But, there is one safe haven I have.  A place to pour out my mind.

I’ve found that peace come in the garden. It’s a placid labyrinth with tall, green walls of foliage and flowers. It’s the source of all my inspiration. I sit there for hours watching the coming and going of buzzing bees and bouncing bunnies, listening to the low dripping of the marble fountain in the distance.

It is tranquility. The garden is fruitful.

But as the days wind down and the sun dies a miserable death of night, I must recede from my one place of happiness, returning to the hellscape prison of a home that lies in wait.

Similar to it’s floral counterpart, the Reconstruction Era home before me sat quietly and drearily. Peralescent cobwebs adorned faded windows, stretching down onto creaking, darkened wood that adorned the exterior.

Its macabre exterior translates directly into the interior; halls of splintering wood and candlelight sending shadows cascading up and down the abyssal halls.

Timeworn tapestries of bloody conflicts and artistic representations of the lost and damned adorn the hallowed walls with purple-brown carpet draped across the floor, creating a thin walkway from the front door to the upper floors.

Ascending up the creaking and crackling stairs, I ventured towards my study, the only solitude in my own nightmare of a home.

The lack of electricity in this run-down antique of a house would be unappealing guests–that is, if I ever had any. But it doesn’t bother me. I’m used to the feeling of loneliness. Bracing myself to face what lied ahead of me, I slowly slid the door open, reaching up to light a partly-burnt candle with a pre-lit match, The only source of light in the shadowy night.

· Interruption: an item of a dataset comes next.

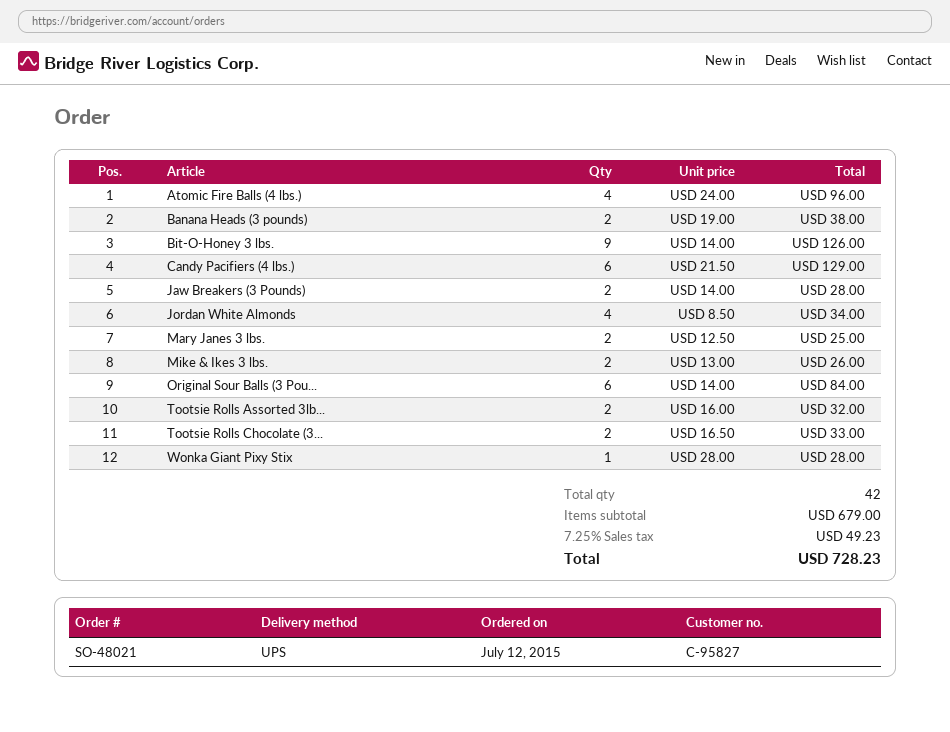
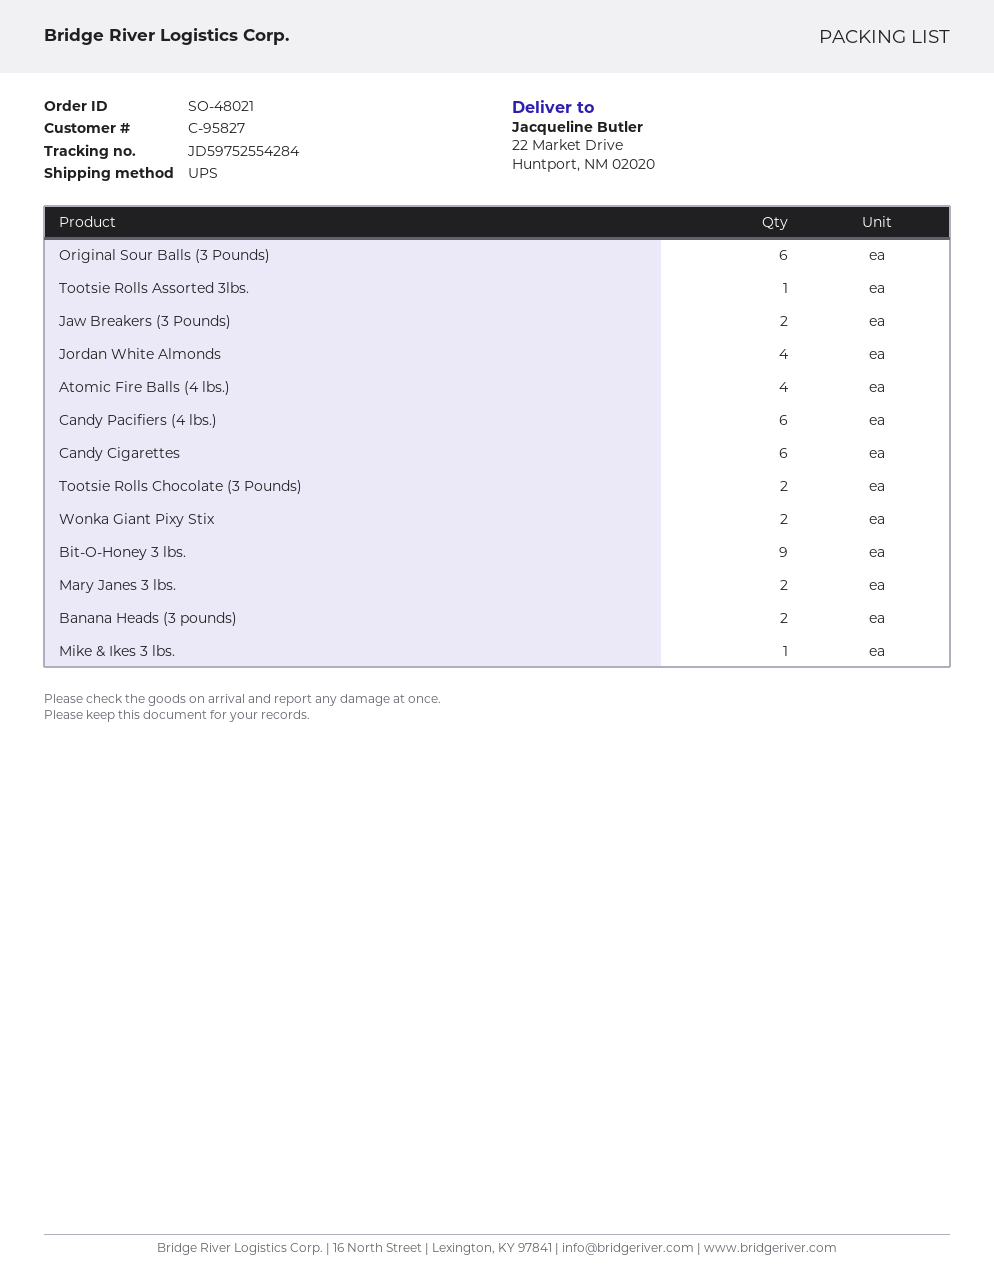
Mike & Ikes 3 lbs.: 2 -> 1
Tootsie Rolls Assorted 3lb...: 2 -> 1
Wonka Giant Pixy Stix: 1 -> 2
Candy Cigarettes: none -> 6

I wandered in, settling down into my armchair as I dropped the stack of scrawled-on papers onto my desk. I stared at the foreign handwriting that glared up at me. Not my ideas. Not my words. They were his.

It disgusted me. It was worthless.

I reached for a lit candle, holding it above the mess of papers scattered across my otherwise clean desk. Some wax dripped down, falling on the dark wood and cooling into a solid puddle.

With bated and sputtering breath as tears of sheer anger rolled down my cheeks, I dropped the candle. The candlestick descended down like a drop of rain, the flame flickering and dancing with the sudden movement. The candle collided with the desk, sending shards of previously melting wax spewing through the chamber.

The flame slowly began to consume everything in their path, devouring the helpless paper and worthless words. It crackled as it hungrily ate at the piece, cackling like a predator who had caught its prey.

And then it was gone. The light died out. With a chilling gust cascading through the empty room, the candles went out one by one until there was nothing but the moonlight.

“Again, Callum?” The voice of a man emerged in the chamber. “I’ve given you a gift. And yet, you squander it time and time again.”

“I’m sorry,” I weakly let out, tears streaming down my face as I buried my head into my hands.

“You’re the sorriest thing I ever saw.” The voice echoed in my mind, the resounding crackle of flame in his voice. There was a pause. I felt his eyes burning into the back of my head.

“We had a deal,” he said. “You wanted to be an author, so I gave you the words. You wanted to be successful, so I made you a success. What a waste.”

“You’ve cursed me,” I muttered, “you’ve ruined me.”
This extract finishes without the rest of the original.